[Task objective]: Filter the records below and copy every line containing the word "color".

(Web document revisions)
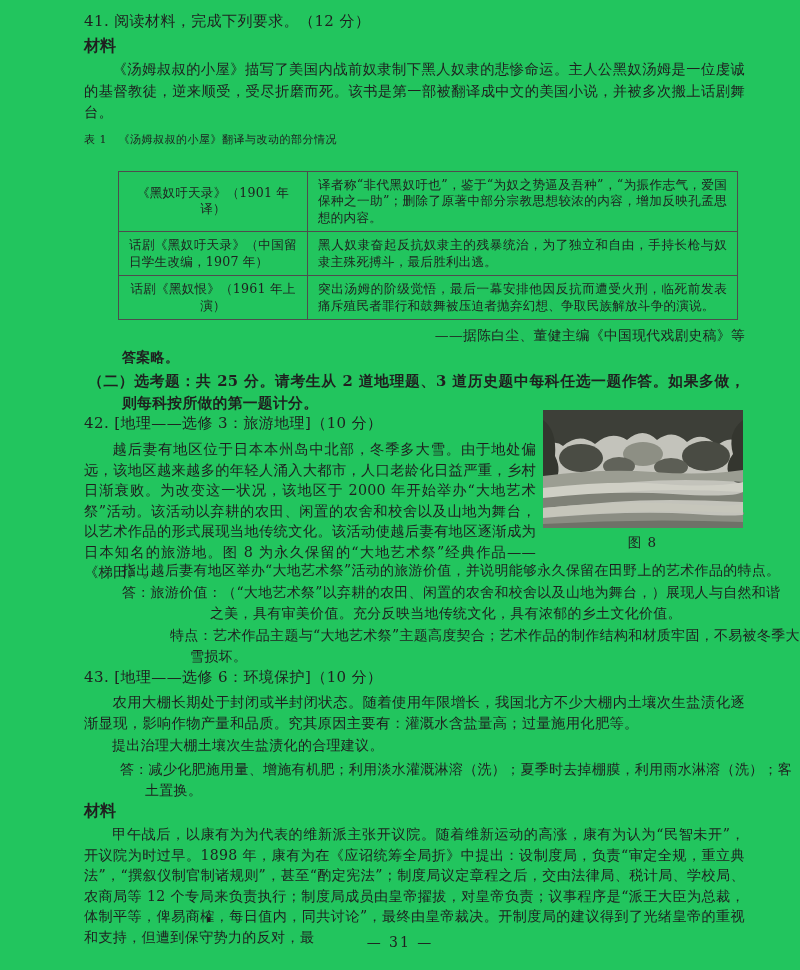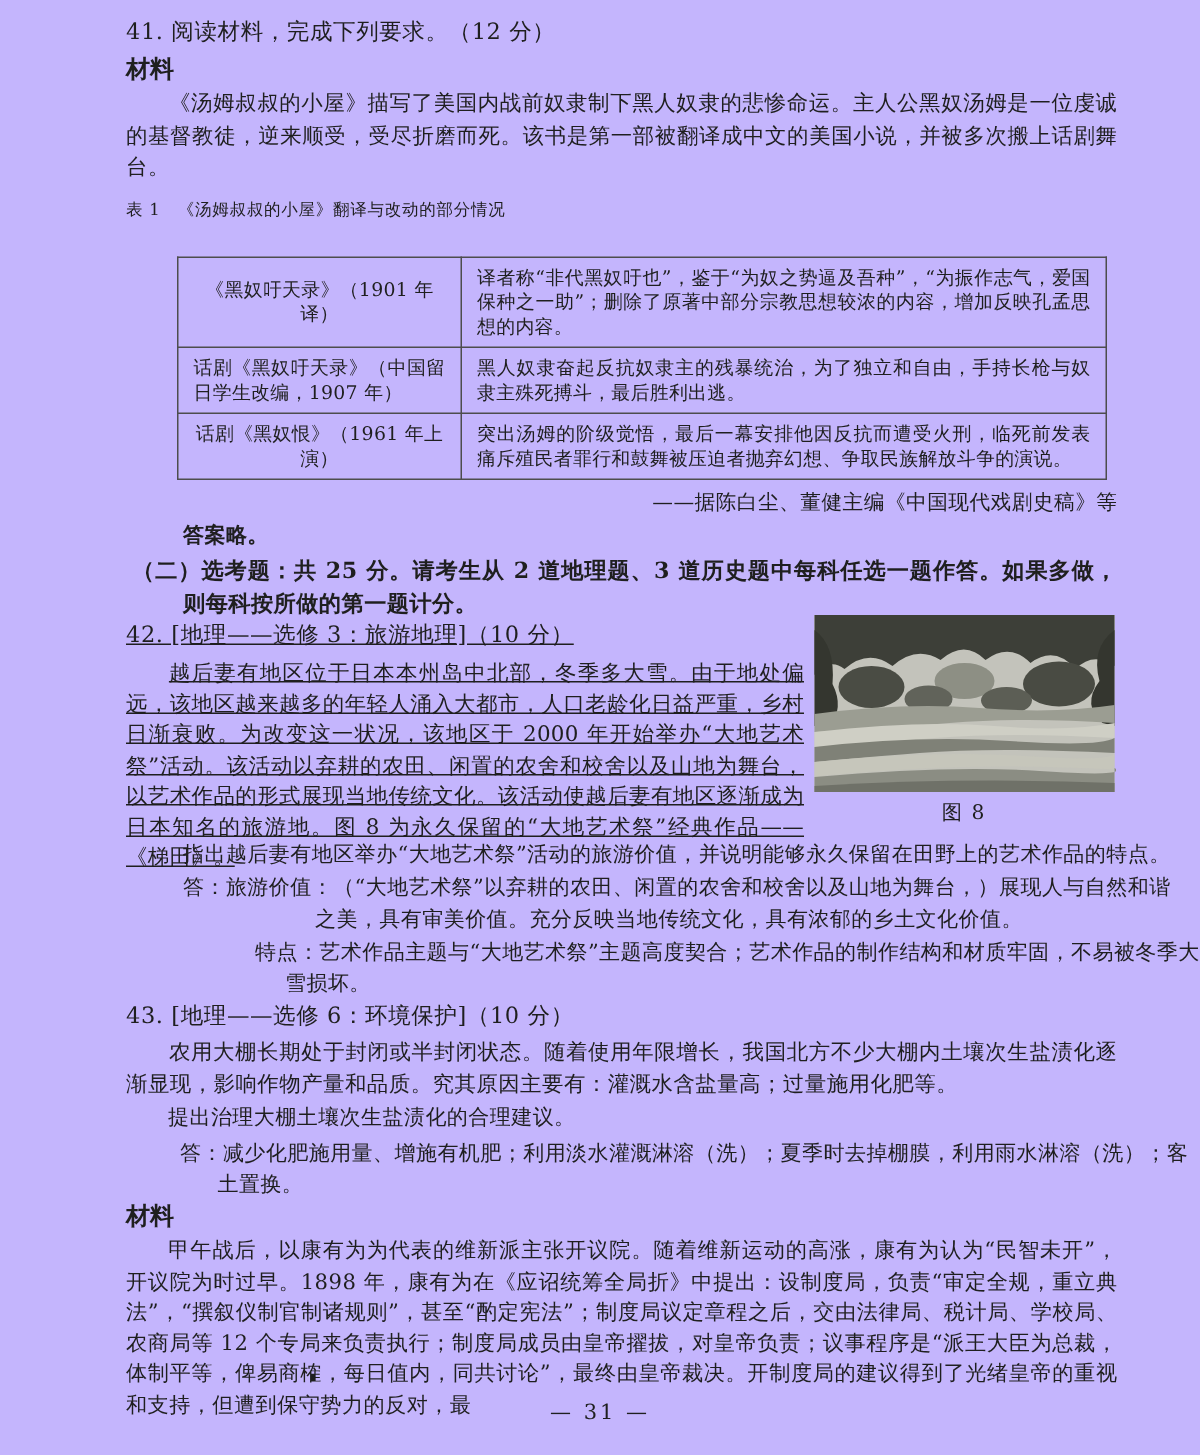--- a/index.html
+++ b/index.html
@@ -5,7 +5,7 @@
   html,body { margin:0; padding:0; background:#e8e8e6; }
   .page {
     position:relative; width:800px; height:970px; margin:0 auto;
-    background:#c4b5fd; color:#1f1f1f; overflow:hidden;
+    background:#22c55e; color:#1f1f1f; overflow:hidden;
     font-family:"DejaVu Serif","Liberation Serif",serif;
   }
   .blk { position:absolute; left:84px; width:661px; }

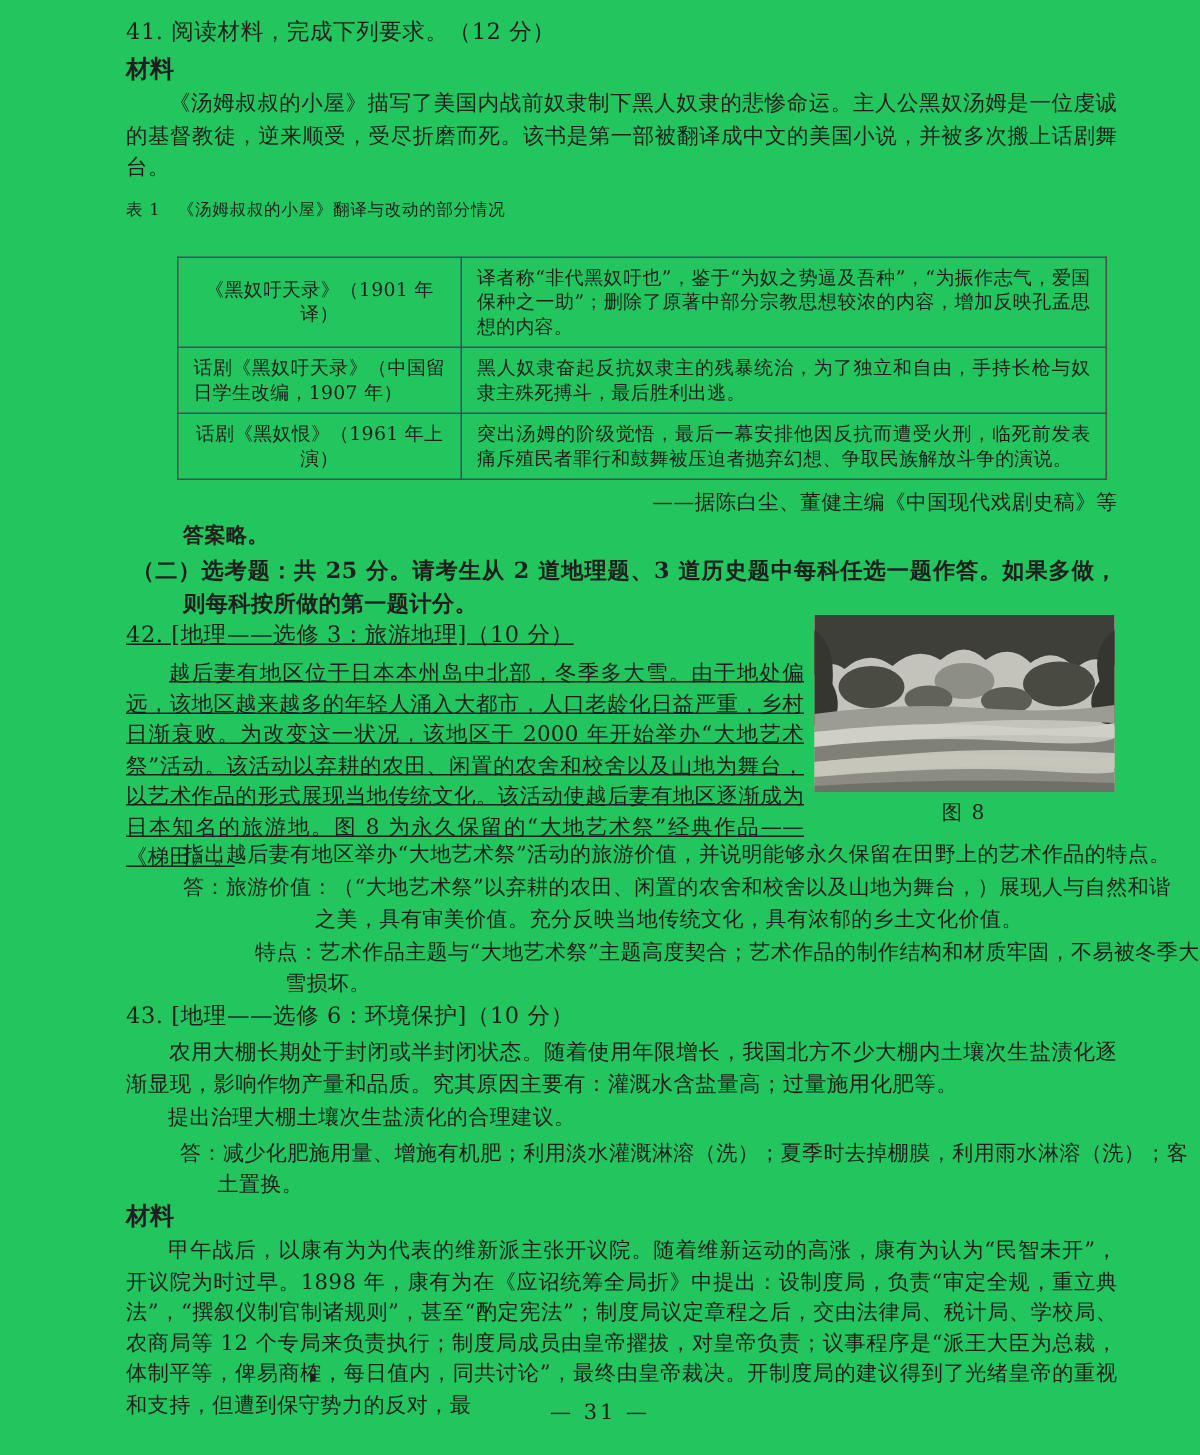--- a/index.html
+++ b/index.html
@@ -78,7 +78,7 @@
     <div class="sec-intro">（二）选考题：共 25 分。请考生从 2 道地理题、3 道历史题中每科任选一题作答。如果多做，则每科按所做的第一题计分。</div>
   </div>
 
-  <div class="blk q42wrap" style="top:412px;text-decoration:underline;">
+  <div class="blk q42wrap" style="top:412px;">
     <div class="qhead">42. [地理——选修 3：旅游地理]（10 分）</div>
     <div class="q42text">越后妻有地区位于日本本州岛中北部，冬季多大雪。由于地处偏远，该地区越来越多的年轻人涌入大都市，人口老龄化日益严重，乡村日渐衰败。为改变这一状况，该地区于 2000 年开始举办“大地艺术祭”活动。该活动以弃耕的农田、闲置的农舍和校舍以及山地为舞台，以艺术作品的形式展现当地传统文化。该活动使越后妻有地区逐渐成为日本知名的旅游地。图 8 为永久保留的“大地艺术祭”经典作品——《梯田》。</div>
     <div class="figure">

[Exercise solution]:
-    background:#c4b5fd; color:#1f1f1f; overflow:hidden;
+    background:#22c55e; color:#1f1f1f; overflow:hidden;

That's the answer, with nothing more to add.